* _PROBLEM TO WORK ON_: Gather all lines in the entries that include the word "Pendant".
--- --- ---
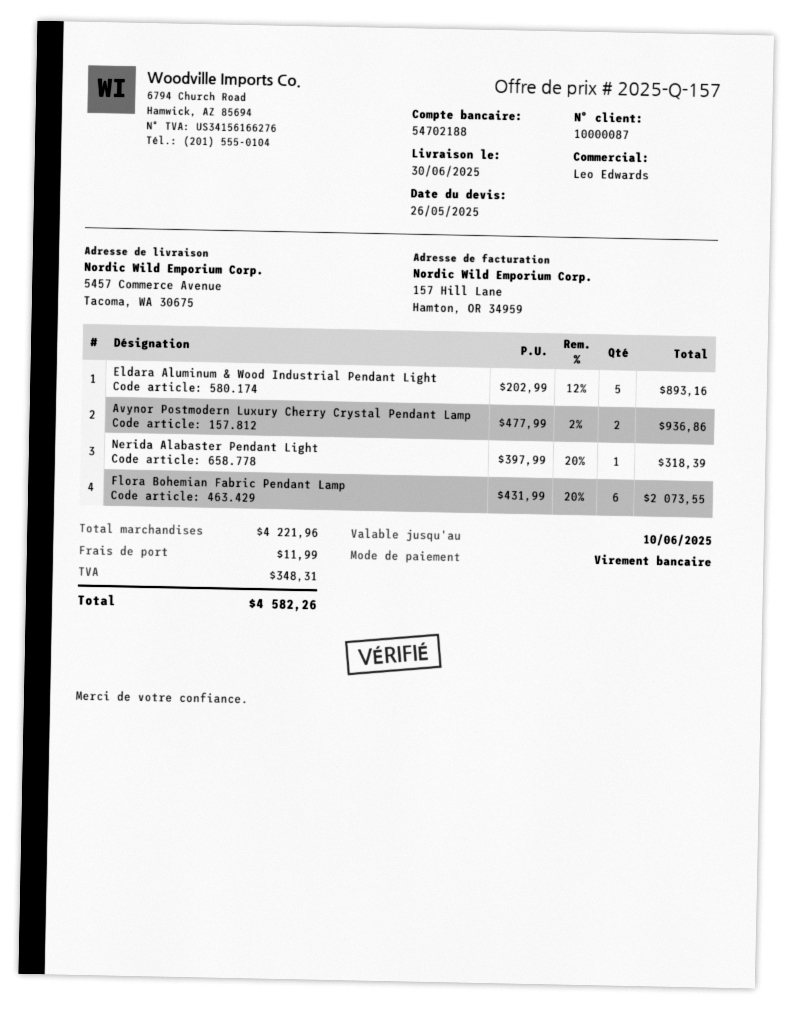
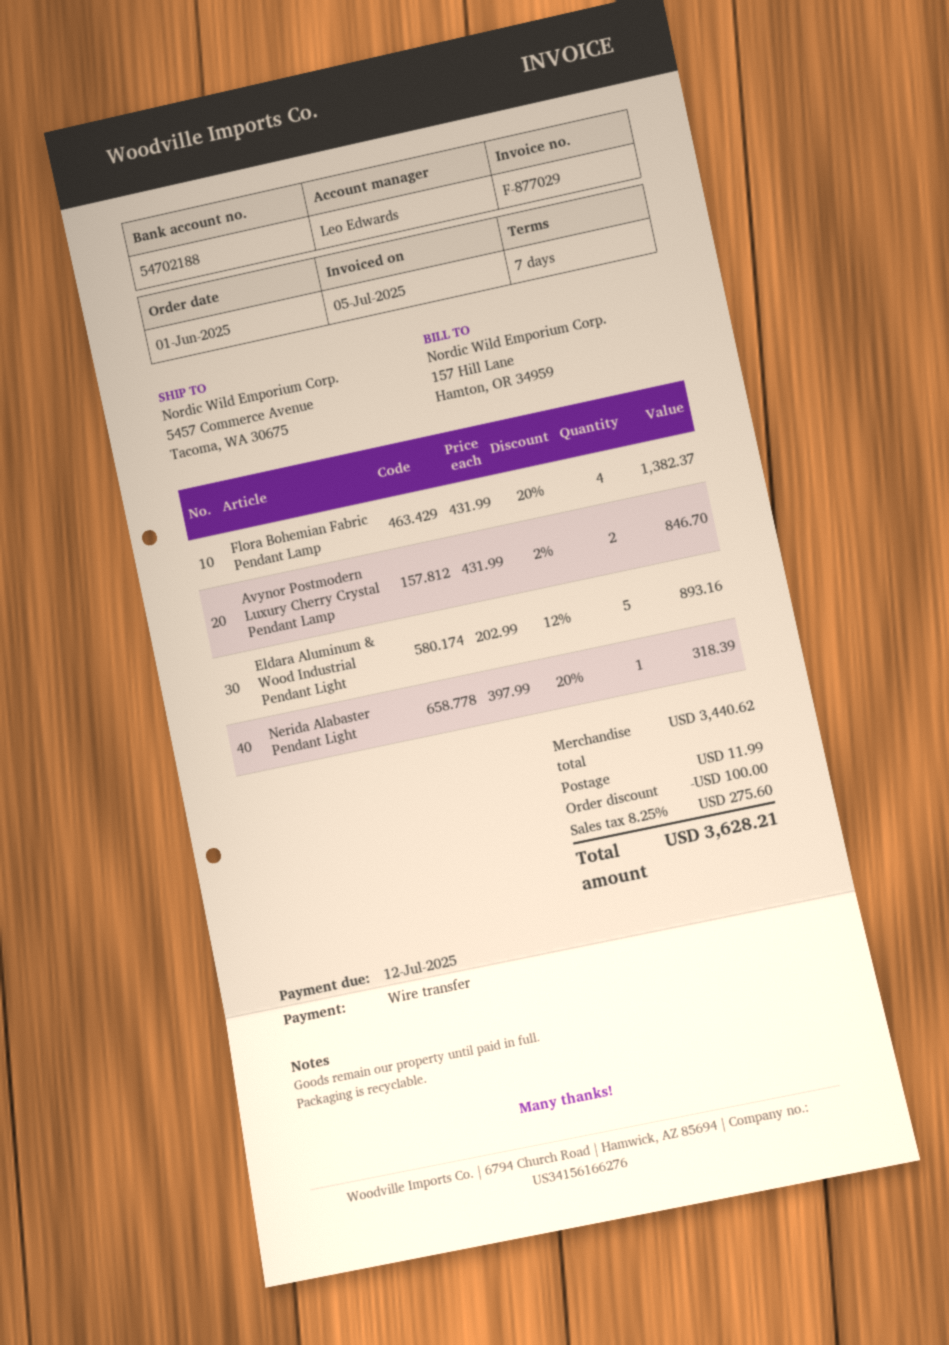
Avynor Postmodern Luxury Cherry Crystal Pendant Lamp: 2 x 477.99 - 2% = 936.86 -> 2 x 431.99 - 2% = 846.70
Flora Bohemian Fabric Pendant Lamp: 6 x 431.99 - 20% = 2073.55 -> 4 x 431.99 - 20% = 1382.37
subtotal: 4221.96 -> 3440.62
discount: none -> 100.00
tax: 348.31 -> 275.60
total: 4582.26 -> 3628.21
--- --- ---
* _RESULT OF THE EXERCISE_:
Avynor Postmodern Luxury Cherry Crystal Pendant Lamp: 2 x 477.99 - 2% = 936.86 -> 2 x 431.99 - 2% = 846.70
Flora Bohemian Fabric Pendant Lamp: 6 x 431.99 - 20% = 2073.55 -> 4 x 431.99 - 20% = 1382.37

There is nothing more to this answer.